I think rather clinic in breast, it would be useful to have the research fellow there because they have so many cases and it is a bit different.

The key point is the MDT and the MDT coordinator, and managing the MDT, so maybe we have quite a lot for research with, for example, UCH on cancer study in preop patients and what they were doing. There was a research fellow at every MDT that was sitting there, coming with us and listening to all the cases, and then he says particularly when the stuff at the end or during the consultation, ‘Well, if you are happy I will do the CAT study for this patient’. We say ‘OK, fine’ and essentially they were arranging something straight away – the patient had the CAT scan within the research at UCH. But obviously they were present constantly and we never object, we never say ‘No, I do not want my patient to go through’, but there was always someone that was there if they were saying to us can you identify every single patient, yeah I am sure that if you occasionally we would not identify the patient as maybe we forget about the study with so many studies going simultaneously we do not think who has all the characteristics to be involved within the study.
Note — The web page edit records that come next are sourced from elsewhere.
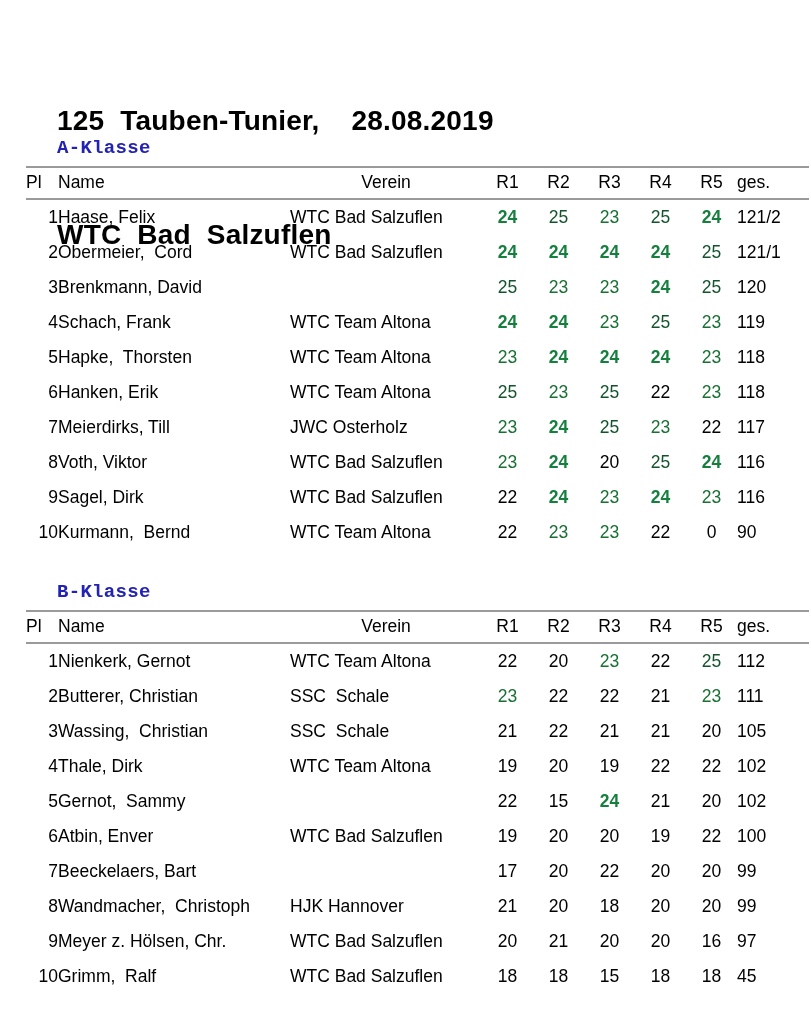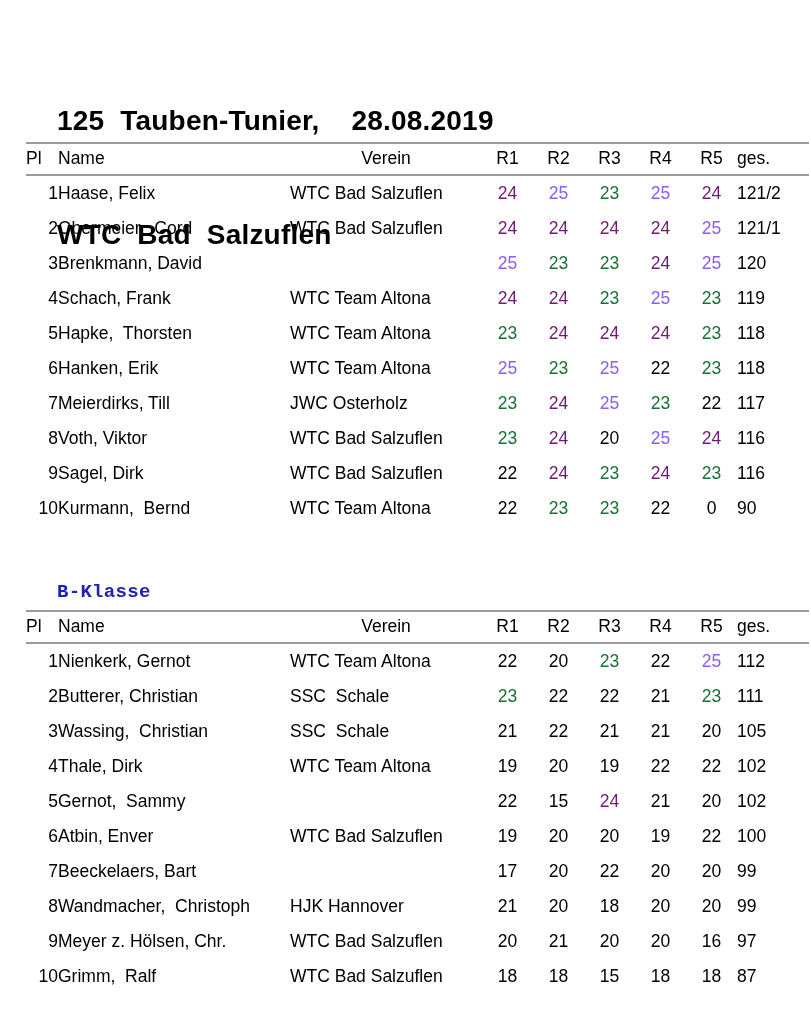--- a/index.html
+++ b/index.html
@@ -83,34 +83,35 @@
     vertical-align: middle;
     font-size: 17.5px;
   }
   td.pl   { text-align: right; padding-right: 0px; }
   td.name { text-align: left;  padding-left: 10px; white-space: pre; }
   td.ver  { text-align: left;  padding-left: 8px; white-space: pre; }
   td.r    { text-align: center; }
   td.ges  { text-align: left;  padding-left: 13px; white-space: pre; }
 
   
-  .sc-blue  { color: #701a75; }
-  .sc-red   { color: #8b5cf6; }
+  .sc-blue  { color: #15803d; font-weight: bold; }
+  .sc-red   { color: #14532d; }
   .sc-green { color: #1a7033; }
   .sc-black { color: #000000; }
 </style>
 </head>
 <body>
 
 <div class="title-block">
   <div class="title-line">125  Tauben-Tunier,    28.08.2019</div>
   <div class="title-line">WTC  Bad  Salzuflen</div>
 </div>
 
 <div class="section" id="section-a">
+  <div class="class-heading">A-Klasse</div>
   <table class="rank">
     <colgroup>
       <col class="c-pl">
         <col class="c-name">
         <col class="c-ver">
       <col class="c-r">
         <col class="c-r">
         <col class="c-r">
         <col class="c-r">
         <col class="c-r">
@@ -373,17 +374,17 @@
         </tr>
         <tr>
           <td class="pl">10</td>
           <td class="name">Grimm,  Ralf</td>
           <td class="ver">WTC Bad Salzuflen</td>
           <td class="r sc-black">18</td>
           <td class="r sc-black">18</td>
           <td class="r sc-black">15</td>
           <td class="r sc-black">18</td>
           <td class="r sc-black">18</td>
-          <td class="ges">87</td>
+          <td class="ges">45</td>
         </tr>
       </tbody>
   </table>
 </div>
 
 </body></html>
With my experience, with previous studies, with a research nurse everything goes well and then we do the follow-up 12 months or 24 months later, when we do not have a questionnaire then it all becomes a nightmare. So, I think the most important barrier is to have someone delegated to do all that study, a centralised research person doing all that, then obviously would be easier.

So, if I understand you correctly, we would be required to fill out a questionnaire – because what would be ideal is if you had a member of staff present within our clinics. Is that possible?